Elmah Custom SqlErrorLog

Following on from my previous problem I had with Elmah which meant I switched from using the SQLite logger to SQLServer I then had an additional annoyance.

When configuring Elmah for SQLServer, you just give it the name of the connection string as defined in the connectionStrings section of the web.config file. Which is all well and good, but that means it makes it a bit annoying when moving between development and production.

Dealing with Dev/Live settings in web.config

One option is to have different web.config files - perhaps web.config.live / web.config.dev, and the publishing process picks and renames the correct file as appropriate. An alternative is for a post-build process to replace the connection string in the web.config file.
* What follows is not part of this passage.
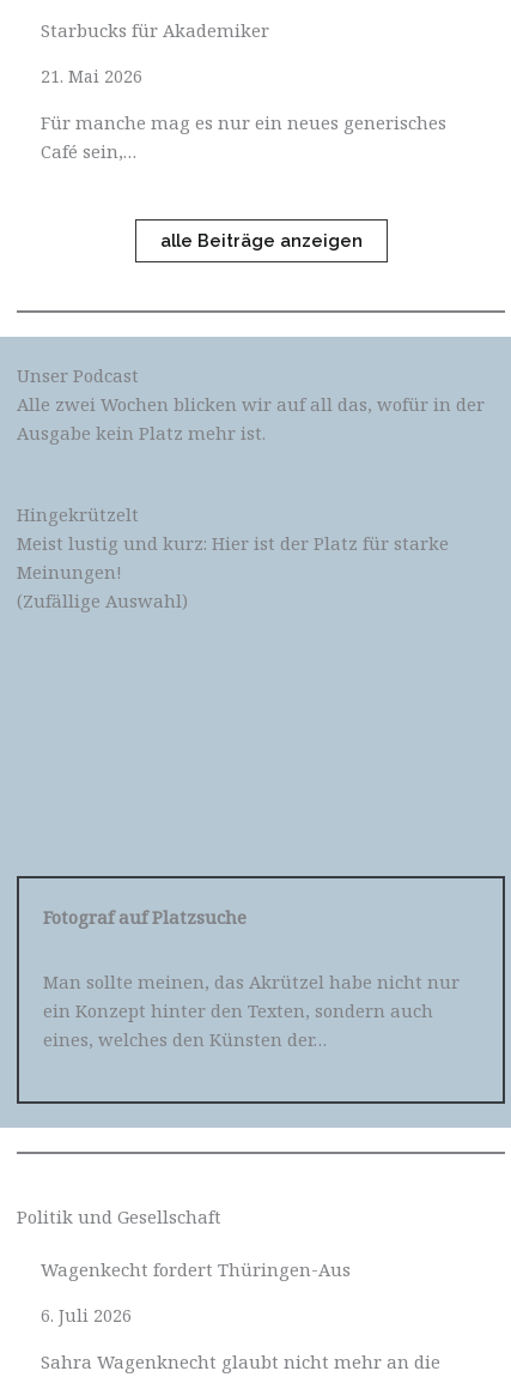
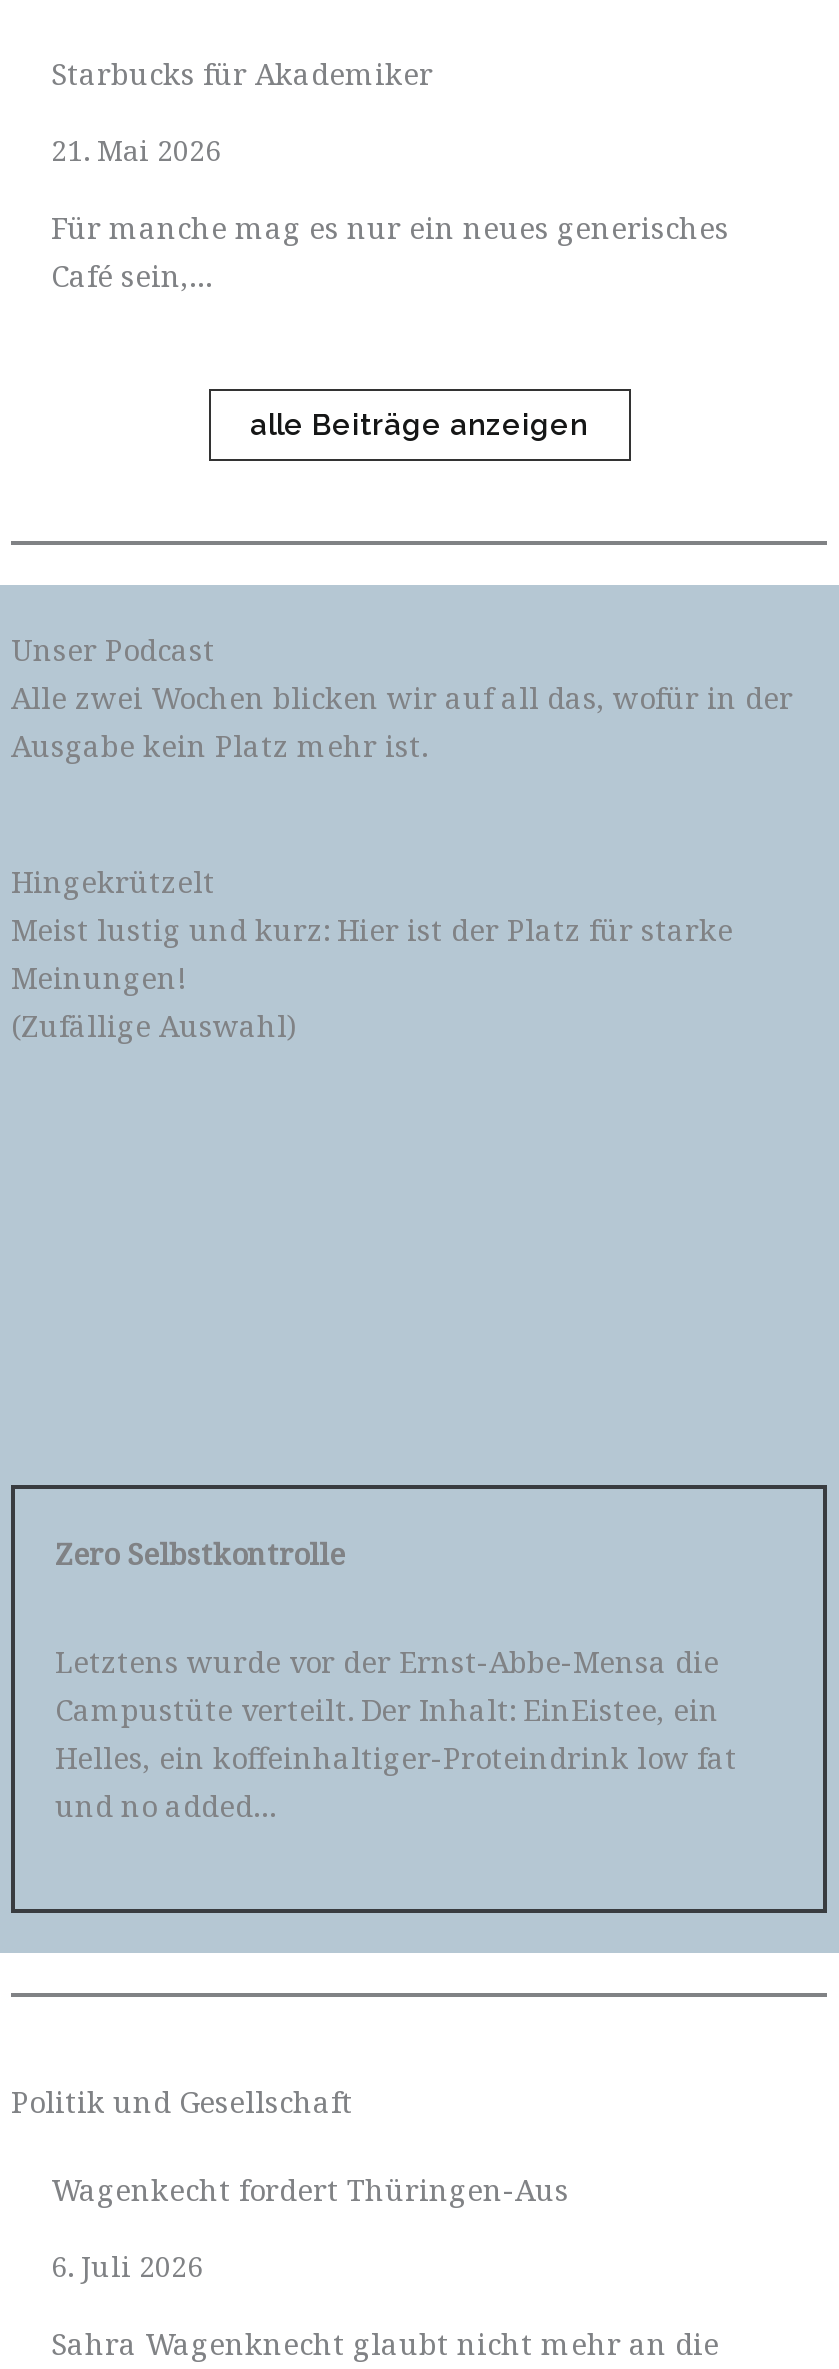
[43,905,247,929] Fotograf auf Platzsuche -> [55,1533,345,1573] Zero Selbstkontrolle
[43,970,460,1051] Man sollte meinen, das Akrützel habe nicht nur | ein Konzept hinter den Texten, sondern auch | eines, welches den Künsten der… -> [55,1641,737,1825] Letztens wurde vor der Ernst-Abbe-Mensa die | Campustüte verteilt. Der Inhalt: EinEistee, ein | Helles, ein koffeinhaltiger-Proteindrink low fat | und no added…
For this particular project, I was already using SQLServer in combination with NHibernate. In the web.config, I have two connection string properties - one for live and one for dev. On app start-up, it looks at the machine and then decides which connection string property to use. So I decided to take a similar approach for Elmah.

Extending SqlErrorLog

It proved incredibly simple. I simply extended the existing SqlErrorLog class calling the base constructor with the appropriate connection string name:

using System;
using System.Collections;

namespace MyWebApp.ElmahConfig
{
  public class SqlErrorLog : Elmah.SqlErrorLog
  {
    private static IDictionary configForEnvironment(IDictionary originalConfig)
    {
      if (!originalConfig.Contains("connectionStringName")) return originalConfig;
      var connectionStringName = originalConfig["connectionStringName"] as string;
      if (connectionStringName == null) return originalConfig;

      var localAndLiveConnectionStrings = connectionStringName.Split(';');
      if (localAndLiveConnectionStrings.Length < 2) return originalConfig;

      return new Hashtable() {
        { "connectionStringName", localAndLiveConnectionStrings[IsLocalEnvironment ? 0 : 1] }
      };
    }

    private static bool IsLocalEnvironment
    {
      get { return Environment.MachineName.EndsWith("_Dev", StringComparison.InvariantCultureIgnoreCase); }
    }

    public SqlErrorLog(IDictionary config) : base(configForEnvironment(config)) { }

    public SqlErrorLog(string connectionString) : base(connectionString) { }
  }
}

As you can see, it has the two constructors simply calling the base class, but in the case we're using a connection string name, we intercept the name, extracting either the live or dev/local one depending on the machine name. Of course, this is by no means full proof. If someone else's machine is named differently, or a machine name changes, this method could point to the live connection string incorrectly.

To finish off, the web.config change is simply as follows:

<connectionStrings>
  <add name="mywebapp.elmah.local" connectionString="..."/>
  <add name="mywebapp.elmah.live" connectionString="..."/>
</connectionStrings>
<elmah>
  <errorLog type="MyWebApp.ElmahConfig.SqlErrorLog, MyWebApp" connectionStringName="mywebapp.elmah.local;mywebapp.elmah.live" />
</elmah>

As mentioned, it's a bit crude, but is simple. No post-build scripts or special copy instructions required - just "xcopy deployment" and you can F5 locally and it just works.